Amazon’s acquisition of Whole Foods has instantly helped the high-end grocery chain shed its “whole paycheck” nickname, said CEO John Mackey, according to a report in Food Business News.

At a conference last week, Mackey said he couldn’t elude the moniker and even compared himself to the magician Harry Houdini, who’s best known for his sensational escape performances.

“One reason the merger came about is Whole Foods was in a trap, and I couldn’t quite figure how to get out of that trap,” Mackey said at SNAC International’s Executive Leadership Forum, which Food Business news covered. “We escaped the trap. I feel a little bit like Houdini.”
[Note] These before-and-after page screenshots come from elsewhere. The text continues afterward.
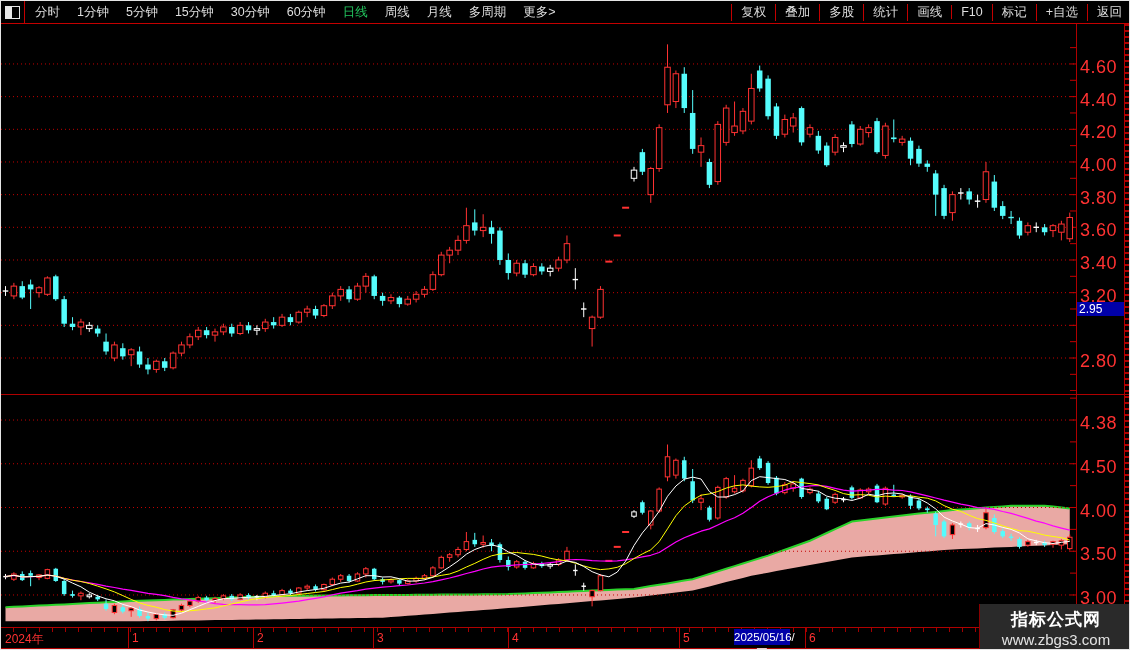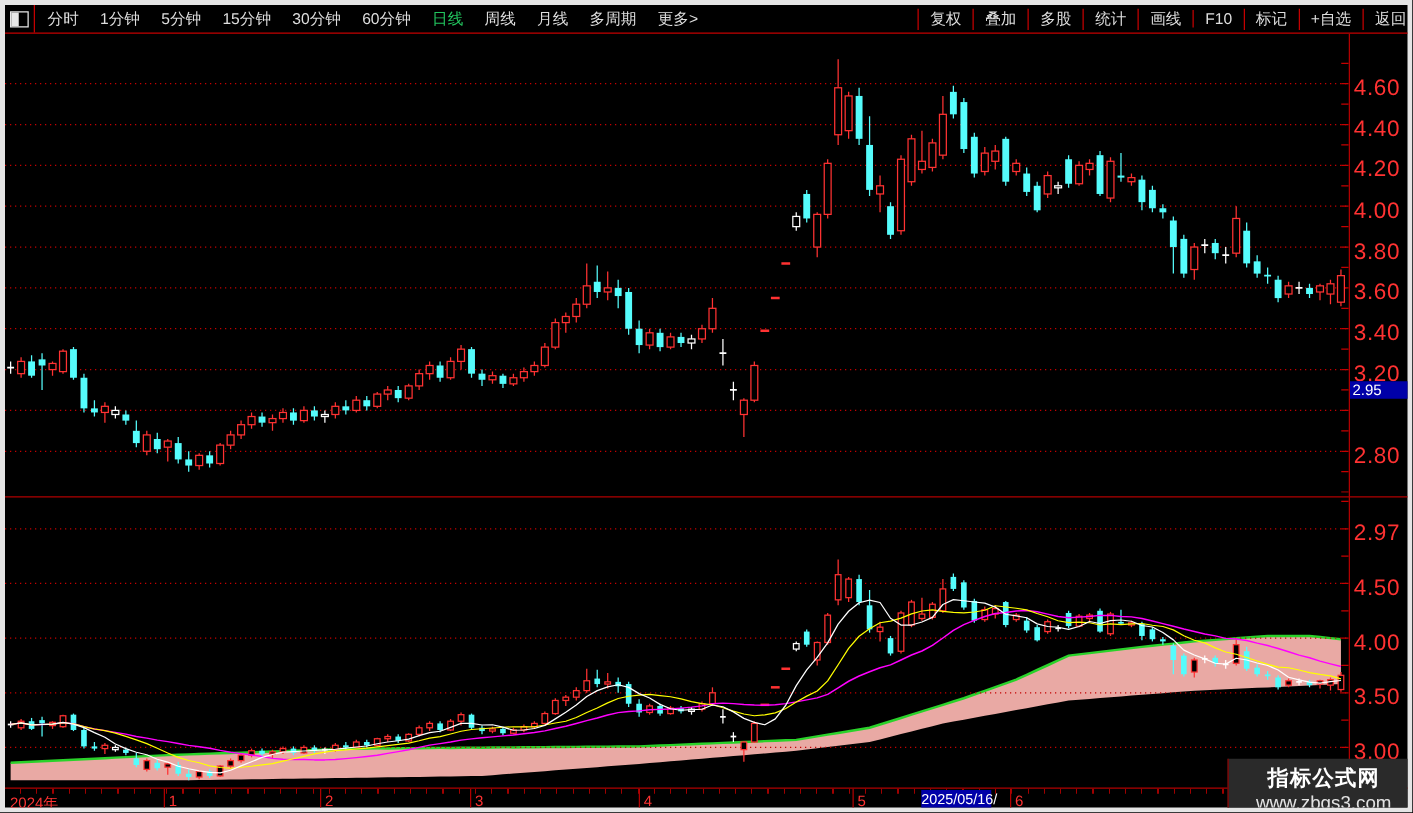--- a/index.html
+++ b/index.html
@@ -1,17 +1,17 @@
 <!DOCTYPE html>
 <html><head>
 <meta charset="utf-8">
 <style>
   html,body{margin:0;padding:0;background:#000;}
   #app{position:relative;width:1130px;height:650px;background:#000;overflow:hidden;
-       font-family:"Liberation Sans",sans-serif;box-sizing:border-box;border:4px solid #e5e5e5;}
+       font-family:"Liberation Sans",sans-serif;box-sizing:border-box;border:1px solid #e5e5e5;}
   
   #toolbar{position:absolute;left:0;top:0;width:1130px;height:22px;border-bottom:1px solid #c40000;
            display:flex;align-items:center;}
   #tb-iconbox{width:23px;height:22px;border-right:1px solid #c40000;display:flex;align-items:center;justify-content:center;flex:0 0 auto;}
   .half-square{width:13px;height:11px;border:1px solid #e8e8e8;position:relative;}
   .half-square i{position:absolute;left:0;top:0;width:6px;height:11px;background:#e8e8e8;}
   #tb-left{display:flex;align-items:center;gap:17px;padding-left:10px;flex:1 1 auto;}
   .tb-item{color:#dedede;font-size:12.5px;white-space:nowrap;cursor:default;}
   .tb-item.active{color:#22c55e;}
   #tb-right{display:flex;align-items:center;height:22px;flex:0 0 auto;}
@@ -678,21 +678,21 @@
       <div class="y-label" style="top: 88.6262px;">4.40</div>
       <div class="y-label" style="top: 121.298px;">4.20</div>
       <div class="y-label" style="top: 153.97px;">4.00</div>
       <div class="y-label" style="top: 186.642px;">3.80</div>
       <div class="y-label" style="top: 219.314px;">3.60</div>
       <div class="y-label" style="top: 251.986px;">3.40</div>
       <div class="y-label" style="top: 284.658px;">3.20</div>
       <div class="y-label" style="top: 350.001px;">2.80</div>
     </div>
   <div id="y-labels-ind">
-      <div class="y-label" style="top: 412.02px;">2.97</div>
+      <div class="y-label" style="top: 412.02px;">4.38</div>
       <div class="y-label" style="top: 455.76px;">4.50</div>
       <div class="y-label" style="top: 499.501px;">4.00</div>
       <div class="y-label" style="top: 543.241px;">3.50</div>
       <div class="y-label" style="top: 586.982px;">3.00</div>
     </div>
   <div id="price-box" style="top: 301px;">2.95</div>
 
   <div id="axis-row">
     <span id="year-label">2024年</span>
     <div id="date-box" style="left: 733px; width: 56px;">2025/05/16/五</div>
Mackey’s comments suggest that Amazon will likely continue to cut prices at Whole Foods. Despite getting steep discounts — by as much as 43 percent– on select products in August, Whole Foods only put a 1.2 percent average price cut on the 114 products tracked by Gordon Haskett analyst Charles Grom one week after the deal closed.

If Amazon does cut prices broadly, some analysts believe it will help attract more more middle- and low-income consumers. That’s important for Amazon, which needs to expand Prime memberships beyond higher-income households.

Mackey didn’t say much about Amazon’s long-term pricing plan for Whole Foods at the event. He compared it to a musician who hasn’t finished writing the song, according to the report.

“We’re still figuring out what we’re going to do,” Mackey said.